Telkite Technology Park is adjacent to the airport, with 1000 acre of land and 1500000 sqft of space in a Michigan Renaissance Zone, which exempts the tenant or owner from the majority of state and local taxes. The airport is home to the Marquette County Aviation Wall of Honor, which features many influential pilots and engineers.

===Aircraft statistics===
Marquette Sawyer Regional Airport covers an area of 2100 acre. It has a single asphalt/concrete runway, numbered 1 and 19, 9,072 by 150 ft, originally constructed in 1959 to accommodate B-52 bombers and KC-135 tankers. The airport is capable of handling aircraft as large as a Boeing 747-8 or a 777-200.

For the 12-month period ending December 31, 2022, the airport had 17,889 aircraft operations, an average of 49 per day: 56% general aviation, 35% air taxi, 1% scheduled commercial service and 8% military. In November 2023, there were 41 aircraft based at the airport: 36 single-engine, 4 multi-engine and 1 jet.
===Upgrades===
The airport received $18 million from the US Department of Transportation in 2020 as part of the CARES Act, which was intended to help mitigate the effects of the COVID-19 pandemic by providing funds earmarked for immediate spending to sustain operational expenses, generate loans, tax credits and paycheck protection to small businesses, along with additional protections and benefits to individuals. The airport instead opted to use those funds for airport rebranding, consulting services, art installations, hangar renovations and fire suppression system upgrades, terminal expansion, demolition of multiple buildings not currently part of airport operations and other initiatives not related to COVID-19 impacts, which will continue years after the end of the pandemic.

In 2022, the airport received a $2.7 million grant from the U.S. Department of Transportation to repair hangars. The airport is undergoing significant renovation which began in 2023. $20 million in funds are being allocated toward the project which includes a new fire suppression system in an aircraft hangar, expansion of the terminal building, and new taxiway asphalt.
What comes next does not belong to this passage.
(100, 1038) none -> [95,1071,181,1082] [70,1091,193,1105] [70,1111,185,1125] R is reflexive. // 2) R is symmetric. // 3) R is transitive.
The air traffic control tower was recently upgraded, along with additional aircraft parking spaces and security upgrades to allow for larger commercial aircraft.
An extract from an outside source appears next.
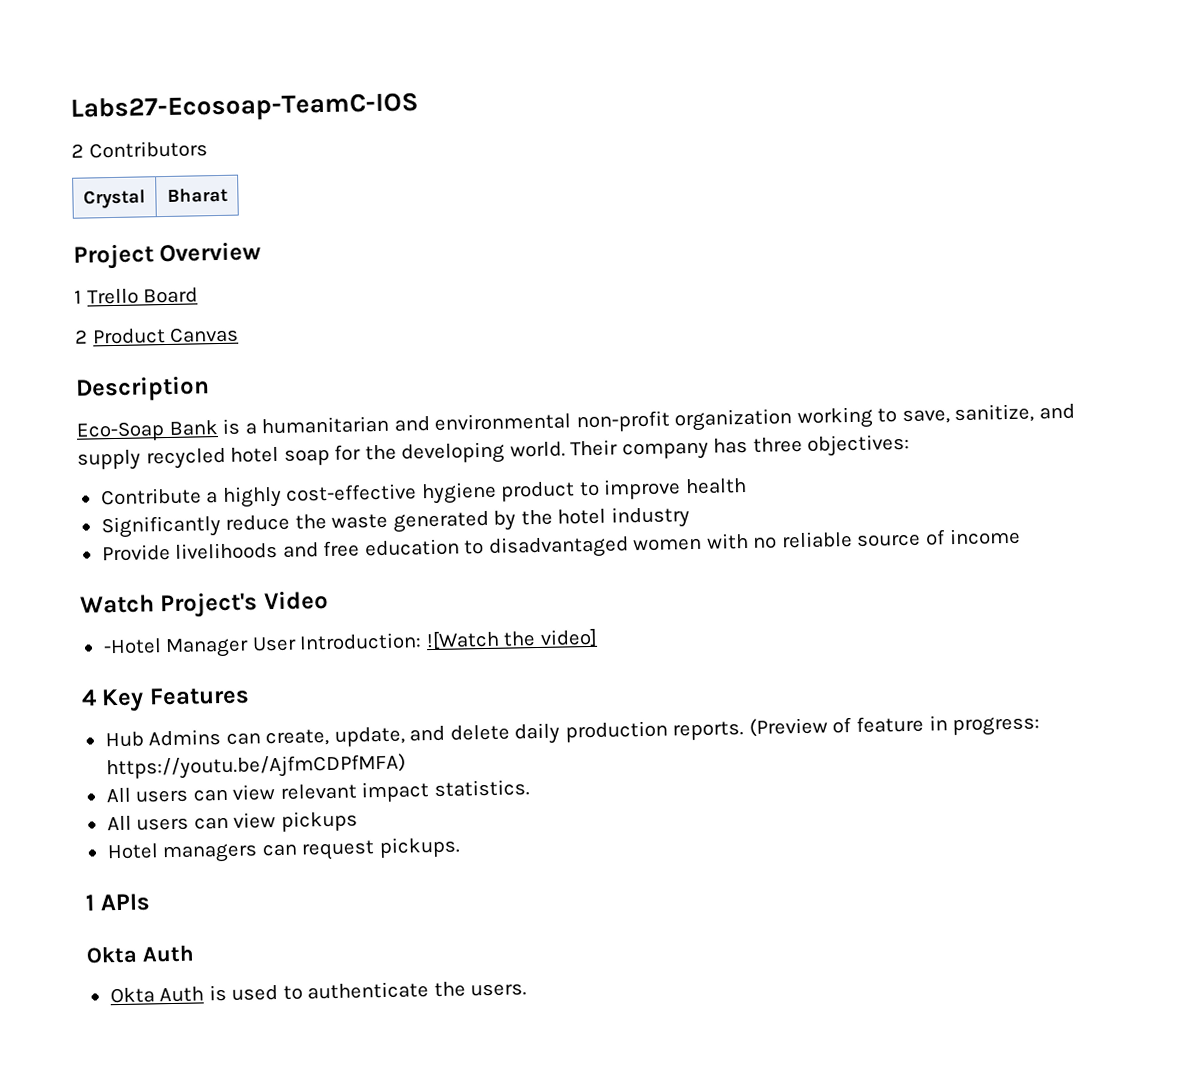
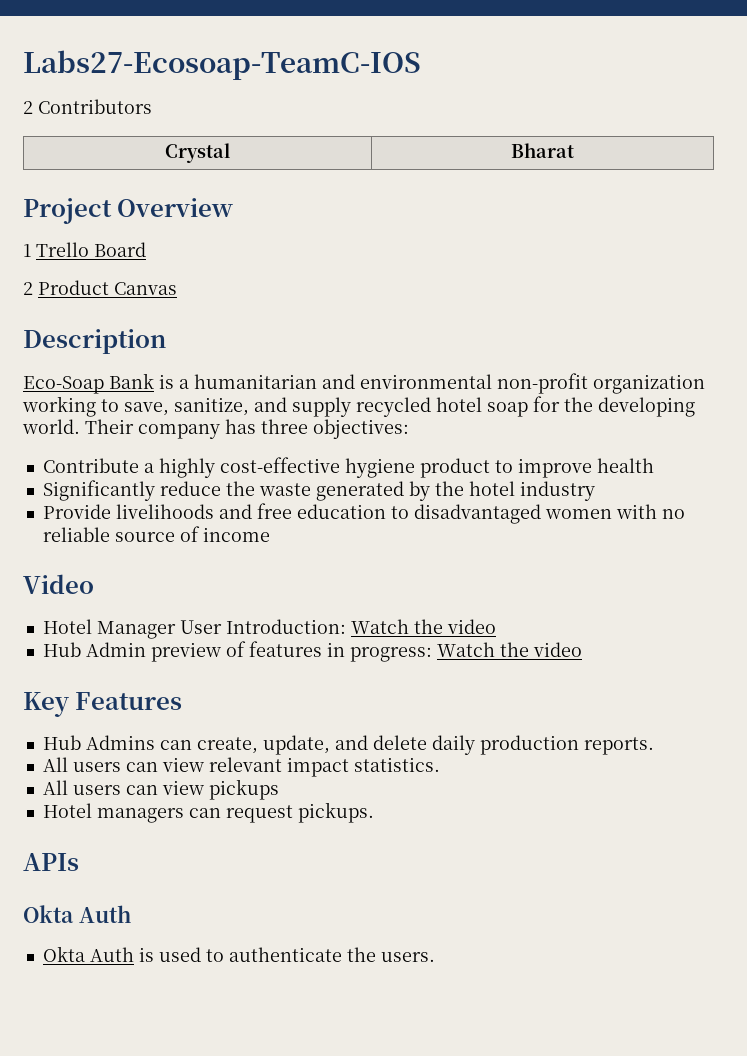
[80,591,259,619] Watch Project's -> (270, 534) none
[102,638,162,655] -Hotel -> [42,619,92,634] Hotel
[425,628,598,651] [81,689,97,706] ![Watch the video] // 4 -> [350,619,496,634] [42,641,582,662] Watch the video // Hub Admin preview of features in progress: Watch the video //
[748,715,1041,737] [105,753,406,781] (Preview of feature in progress: https://youtu.be/AjfmCDPfMFA) -> (654, 746) none
[85,894,96,911] 1 -> (374, 812) none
Terminal upgrades will include an upgraded entrance and facility expansion as well as new art installations. The FAA will fund part of the project and will include money from the federal CARES Act from the Covid-19 pandemic. Several buildings are being razed as part of the project.

==Airlines and destinations==
===Passenger===

| Destinations map |

| Airlines | Destinations |
|---|---|
| American Eagle | Chicago–O'Hare |
| Delta Connection | Detroit, Minneapolis/St. Paul |

===Cargo===

| Airlines | Destinations |
|---|---|
| Ameriflight | Lansing |
| FedEx Feeder operated by CSA Air | Milwaukee |
| PACC Air | Appleton |

==Statistics==

Top destinations from SAW (March 2025 – February 2026)
| Rank | Airport | Passengers | Carriers |
|---|---|---|---|
| 1 | Chicago, IL (ORD) | 30,680 | American |
| 2 | Detroit, MI (DTW) | 14,930 | Delta |
| 3 | Minneapolis/St. Paul, MN (MSP) | 13,790 | Delta |

==Accidents and incidents==
- On January 5, 2015, a Cessna 172 Skyhawk veered off the runway while attempting a takeoff. The plane was substantially damaged, but the pilot was uninjured.
- On September 3, 2019, a small plane impacted trees while attempting an emergency landing. After an engine failure, the aircraft overshot a field it was aiming for and landed on a nearby road before veering into trees. The pilot and his son were uninjured.